DPR Setuju Pembayaran SU 002 dan SU 004 Ditunda
Kamis, 08 Jul 2004 17:43 WIB
Jakarta - Komisi X DPR RI menyetujui usulan pemerintah untuk menunda pembayaran pokok SU 002 dan SU 004 sebesar Rp 8,6 triliun dan bunga sebesar Rp 3,3 triliun. Ini terkait dengan upaya menambah anggaran pembangunan tanpa menambah defisit dari pemerintah.Demikian kesimpulan antara Komisi X, pemerintah dan Bank Indonesia di Gedung MPR/DPR, Jl.
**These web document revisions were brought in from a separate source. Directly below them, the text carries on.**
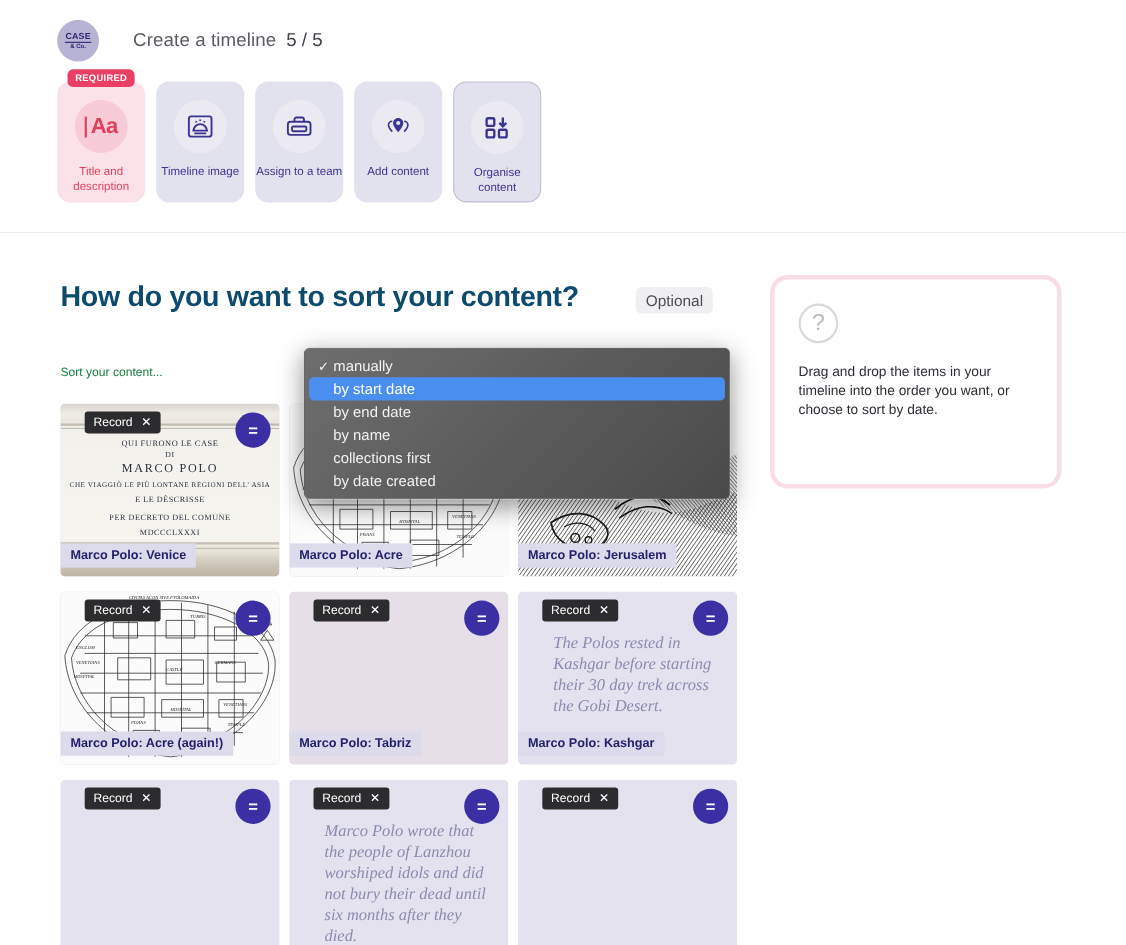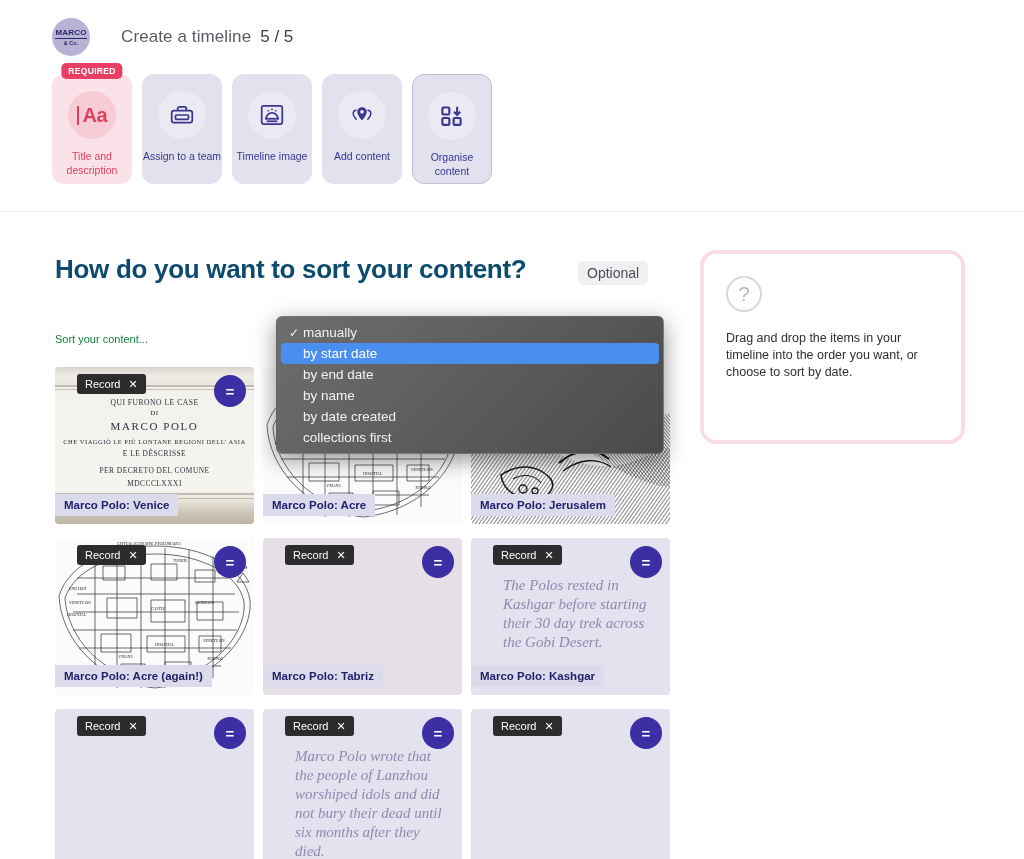--- a/index.html
+++ b/index.html
@@ -167,64 +167,64 @@
   .dd-item.selected { background: #4a8ff0; color: #fff; }
 </style>
 </head>
 <body>
 
 <div id="root">
 
   <div class="header">
     <div class="header-top">
       <div class="logo">
-        <div class="logo-demo">MARCO</div>
+        <div class="logo-demo">CASE</div>
         <div class="logo-co">&amp; Co.</div>
       </div>
       <div class="header-title">Create a timeline</div>
       <div class="header-count">5 / 5</div>
     </div>
 
     <div class="steps">
 
       <div class="step required">
         <div class="step-badge">REQUIRED</div>
         <div class="step-iconwrap">
           <div class="aa-icon">
             <div class="aa-bar"></div>
               <div class="aa-text">Aa</div>
           </div>
         </div>
         <div class="step-label">Title and description</div>
-      </div>
-
-      <div class="step">
-        <div class="step-iconwrap">
-          <svg width="26" height="26" viewBox="0 0 24 24" fill="none" stroke="#3b3591" stroke-width="1.6">
-            <rect x="2.5" y="8" width="19" height="11" rx="2.2"></rect>
-            <path d="M8 8V6.2a1.7 1.7 0 0 1 1.7-1.7h4.6A1.7 1.7 0 0 1 16 6.2V8"></path>
-            <rect x="6" y="12" width="12" height="4" rx="1"></rect>
-          </svg>
-        </div>
-        <div class="step-label">Assign to a team</div>
       </div>
 
       <div class="step">
         <div class="step-iconwrap">
           <svg width="26" height="26" viewBox="0 0 24 24" fill="none" stroke="#3b3591" stroke-width="1.6">
             <rect x="2.5" y="3.5" width="19" height="17" rx="2"></rect>
             <path d="M6.5 15.5a5.5 5.5 0 0 1 11 0"></path>
             <line x1="5.5" y1="15.5" x2="18.5" y2="15.5"></line>
             <line x1="7" y1="17.8" x2="17" y2="17.8"></line>
             <line x1="12" y1="6.2" x2="12" y2="7.4"></line>
             <line x1="8.2" y1="7.6" x2="8.9" y2="8.5"></line>
             <line x1="15.8" y1="7.6" x2="15.1" y2="8.5"></line>
           </svg>
         </div>
         <div class="step-label">Timeline image</div>
+      </div>
+
+      <div class="step">
+        <div class="step-iconwrap">
+          <svg width="26" height="26" viewBox="0 0 24 24" fill="none" stroke="#3b3591" stroke-width="1.6">
+            <rect x="2.5" y="8" width="19" height="11" rx="2.2"></rect>
+            <path d="M8 8V6.2a1.7 1.7 0 0 1 1.7-1.7h4.6A1.7 1.7 0 0 1 16 6.2V8"></path>
+            <rect x="6" y="12" width="12" height="4" rx="1"></rect>
+          </svg>
+        </div>
+        <div class="step-label">Assign to a team</div>
       </div>
 
       <div class="step">
         <div class="step-iconwrap">
           <svg width="28" height="28" viewBox="0 0 28 28" fill="none" stroke="#3b3591" stroke-width="1.5">
             <path d="M14 6.2c-2.6 0-4.7 2.1-4.7 4.7 0 3.4 4.7 8.4 4.7 8.4s4.7-5 4.7-8.4c0-2.6-2.1-4.7-4.7-4.7z" fill="#3b3591" stroke="none"></path>
             <circle cx="14" cy="10.8" r="1.9" fill="#e2e1ee" stroke="none"></circle>
             <path d="M8.6 9.2c-1.9 0-3.4 1.5-3.4 3.4 0 2.5 3.4 6.1 3.4 6.1"></path>
             <path d="M19.4 9.2c1.9 0 3.4 1.5 3.4 3.4 0 2.5-3.4 6.1-3.4 6.1"></path>
           </svg>
@@ -453,21 +453,21 @@
     <div class="dd-item">
       <span class="tick"></span>
       <span>by end date</span>
     </div>
     <div class="dd-item">
       <span class="tick"></span>
       <span>by name</span>
     </div>
     <div class="dd-item">
       <span class="tick"></span>
-      <span>by date created</span>
+      <span>collections first</span>
     </div>
     <div class="dd-item">
       <span class="tick"></span>
-      <span>collections first</span>
+      <span>by date created</span>
     </div>
   </div>
 
 </div>
 
 </body></html>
Gatot Soebroto, Jakarta, Kamis, (8/7/2004)."Tahun 2005 kalau dibayarkan akan mengurangi anggaran pembangunan, maka kita usulkan untuk ditunda," kata Menkeu Boediono.Menurut Menkeu, penundaan ini juga dalam rangka restrukturisasi jangka panjang atas surat utang yang telah diamanatkan DPR, namun hingga saat ini belum diselesaikan oleh pemerintah.Sementara, Ketua Panitia Anggaran Abdullah Zainie menjelaskan, dalam rapat panja sebelumnya muncul keianginan agar anggaran pembangunan pada tahun 2005 lebih besar dibandingkan tahun 2004. Karena itu, diusulkan pembayaran SU 002 dan 004 ini ditunda.Dengan demikian, anggaran pembangunan dalam RAPBN 2005 yang semula hanya dianggarkan Rp 52,5 triliun jika ditambah dengan Rp 3,3 triliun (untuk pembayaran bunga), maka bisa mencapai Rp 55,8 triliun.Namun, jika pembayaran tidak ditunda, maka akan ada tambahan defisit dari semula Rp 16,5 triliun ditambah Rp 3,3 triliun menjadi Rp 19,8 triliun atau 0,9 persen dari PDB."Padahal kesepakatan defisit hanya 0,8 persen. Oleh karena itu kita minta untuk ditunda," katanya. Selain itu, pada 2005 beban pemerintah untuk pembayaran pokok dan bunga utang sangat besar."Tahun 2005 memang urgensi untuk tidak membayar sangat tinggi. Kalau dibayar akan ada tambahan defisit dan anggaran pembangunan berkurang," kata Zainie.Sementara Menkeu menambahkan, untuk defisit tahun 2004 meski saat ini telah mencapai Rp 16 triliun, diharapkan pada akhir tahun bisa mendekati target yang ditetapkan pemerintah.salah satu upaya pemerintah adalah menjaga pengeluaran dan juga penerimaan APBN. Ia juga menilai kondisi pasca pemilu presiden putaran pertama sudah mulai mambaik yang tercermin dari membaiknya kurs dan pasar modal."Pasar melihat proses aman sehingga mulai merespon dengan baik. Kurs dan juga pasar modal menunjukkan perbaikan psikologis," katanya.